Here’s something a little different for this week. I would like to write about a stunning National Park in France, near where we live called the Mercantour. The park straddles the range of mountains that divide France and Italy down near the coast. We decided that we needed some fresh air (the heat on the coast has been pretty dire these last weeks) and also a little (make that LOT) of exercise, so we dragged the kids out of their pyjamas and threw them in the car for a day in the mountains.
We didn’t get to the Mercantour quite as early as we hoped to thanks to getting caught in the middle of a very long and very slow procession of American World War Two era jeeps, trucks and tanks that was wending its way from one tiny village to another to have a parade through each place. It was the 14th of July, which is a public holiday to commemorate the French Revolution hundreds of years ago. I’m very doubtful that American tanks actually showed up during the storming of the Bastille, so I’m not sure why they were parading on that day in particular. Anyhow, they were all dressed to theme and seemed to be having a great time driving like snails.
After driving along the side of a gorge where the road is carved into the cliff, we finally arrived at Le Boréon, a tiny village that hosts a wolf park. Here, they breed wolves and release them into the mountains to try to repopulate the area with its native species. You can visit the park and, if you’re lucky and get there at feeding time, you can actually see the wolves. There’s a excellent detective story about wolves, which is set in the Mercantour area. It’s by a French author called Fred Vargas. If you’d like to read the book, it’s called Seeking Whom He May Devour. She has a whole series of them that follow a detective called Adamsberg who fights bizarre crimes. It’s good to read them in sequence (even though I didn’t), so you can get a sense of the stories of the recurring characters in the books.
Sorry….I went off on a tangent there….so, we parked and then set off on our hike to Lake Trecolpas, a lake nestled in a bowl surrounded by mountain peaks at the top of a long uphill trail. When we got back to the car in the evening, my husband pointed out an impossibly high pass, far, far away, and told us that that was where we’d been that day. I was glad that he didn’t show us where we were hiking to when we started, otherwise the kids and I wouldn’t have even got out of the car.

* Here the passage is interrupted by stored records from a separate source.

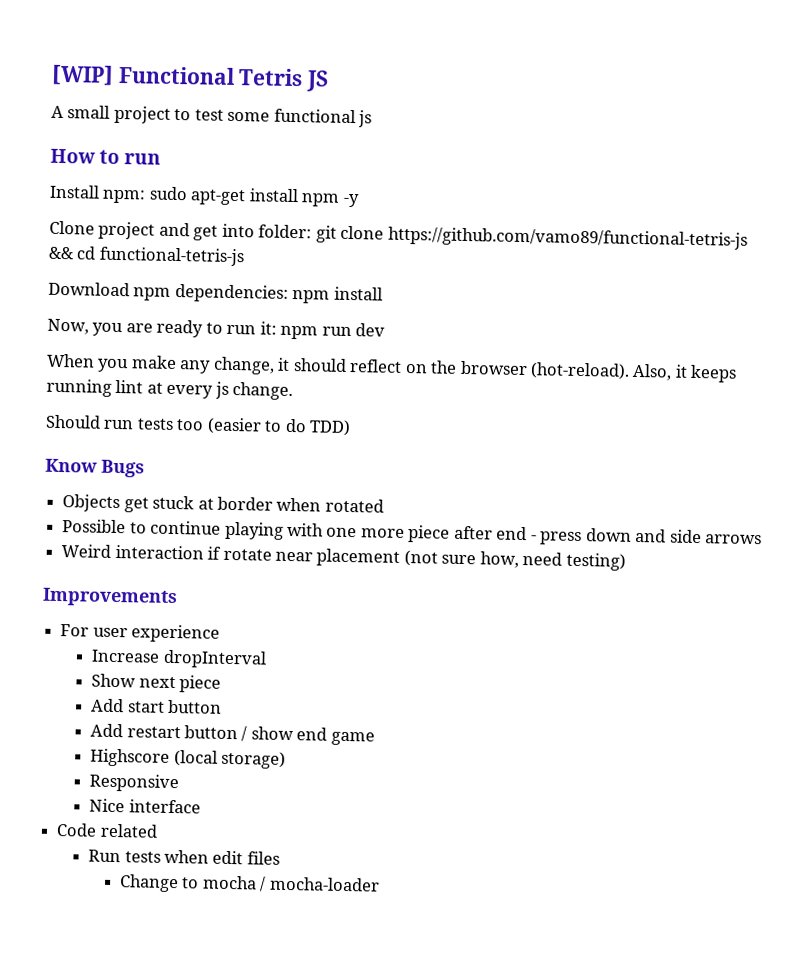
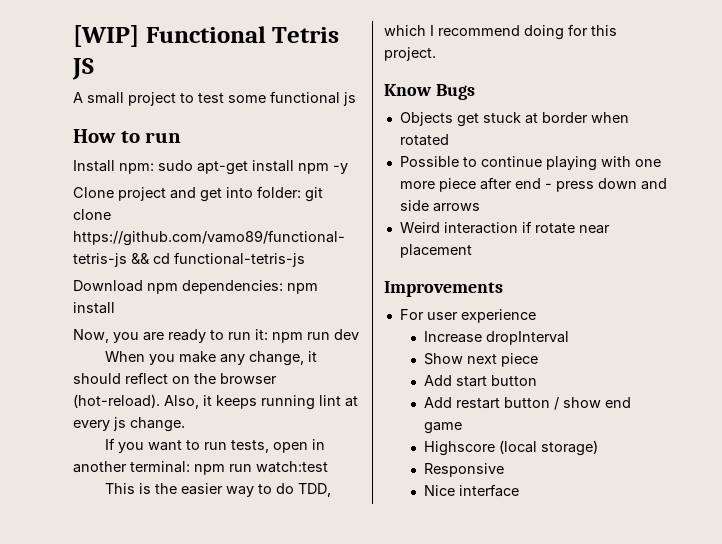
[45,414,352,437] Should run tests too (easier to do TDD) -> [105,438,326,453] [73,461,328,475] [105,483,332,497] [384,24,617,40] [384,47,436,61] If you want to run tests, open in another terminal: npm run watch:test // This is the easier way to do TDD, which I recommend doing for this project.
[403,549,626,571] (not sure how, need testing) -> (472, 251) none
[56,823,158,838] [88,849,280,865] [118,874,380,893] // Code related // Run tests when edit files // Change to mocha / mocha-loader -> (520, 490) none

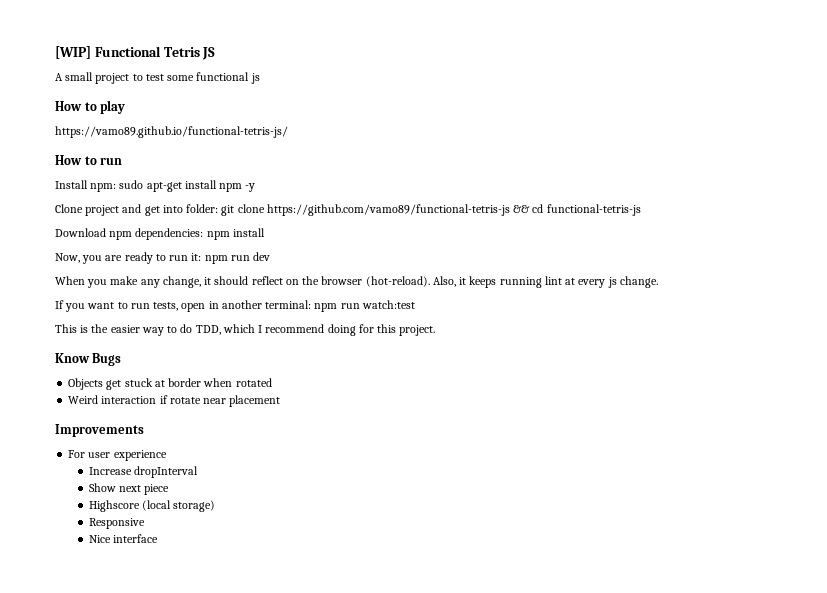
(356, 99) none -> [55,100,126,114] [55,126,288,138] // How to play // https://vamo89.github.io/functional-tetris-js/
[399,156,661,171] [399,177,667,192] [399,200,480,212] // Possible to continue playing with one more piece after end - press down and side arrows -> (272, 382) none
[424,375,538,387] [424,397,632,410] [424,422,463,434] // Add start button // Add restart button / show end game -> (170, 489) none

The trail meandered its way uphill through the forest and over flowery meadows, following the course of a river. We had to stop for a while to let some cows and calves cross a footbridge. They seemed to enjoy the view from the bridge (or suddenly were scared of heights) as they stayed there for a long time. This wasn’t so bad for me as I was glowing like a tomato and dripping with sweat already. I lay under a pine tree for a while wishing I’d done a little more cardio exercise recently, while the cows mooed at each other (I’m guessing the were talking about the intricacies of bridge versus river crossings).
As we climbed higher, we started to hear the whistles and trills of marmots. This slowed my hiking pace considerably as I kept stopping to look for these invisible animals. I’m becoming convinced that the Mercantour park rangers just put speakers in the rocks that emit whistles every now and then to make people think that there are little furry animals living there. I heard them everywhere during the hike, but didn’t manage to catch a glimpse of even one.
The trail got steeper, but the top was getting tantalizingly close. In the photo below, you can see the last part of the path as it crosses over the pass that leads to the lake.
When we got to the top, I collapsed thankfully on the grass. After gasping like a beached whale for a while, I finally came to my senses and was able to enjoy the astounding view. The lake was filled with tiny fish. I really would love to know how they got there in the first place. Did they drop out of the sky?! The lake is made from snow-melt, so it’s not like they could’ve swum from anywhere else. While we were picnicking, we saw a white, very hairy chamois grazing nonchalantly nearby. It didn’t get quite close enough for me to take a photo, but I was amazed how close it did get to the people wandering around the lake.
The clouds started to roll in, so it was time to saddle up and get hiking again. We took a detour on the way back down to check out a refuge. These places are scattered all through the mountains in Europe. They have restaurants and sleeping quarters, and can often be almost luxurious (at least compared to mountain hostels in New Zealand).
This refuge is about an hour’s hike up the mountain from the nearest village. They told us that every day, one of the Summer workers at the refuge hikes down with about 25 kg of trash, and then hikes back up with food and drinks to sell at the restaurant. If you’re ever looking for a job that will make you incredibly fit, this is it!
After a well deserved Panaché (beer and sprite mix), we gathered our cans together and took them with us to lower the next trash removal by a few grams. Every bit helps, right?
The pesky marmots continued to whistle invisibly, while we hiked through scree slopes and jumped across streams. We met another chamois, who seemed a little confused about what its species looks like as it was mingling with the cows when we got back down to the herd.
Even in the Summer, when the Cote d’Azur is dense with people and traffic, the Mercantour, which is only an hour or so away, is a calm, cooler place to be. So, if you’re down this way, go take a hike, or at least a stroll, through some of the most beautiful wilderness in the area. And, if you’re very lucky, you may spot one of those elusive marmots!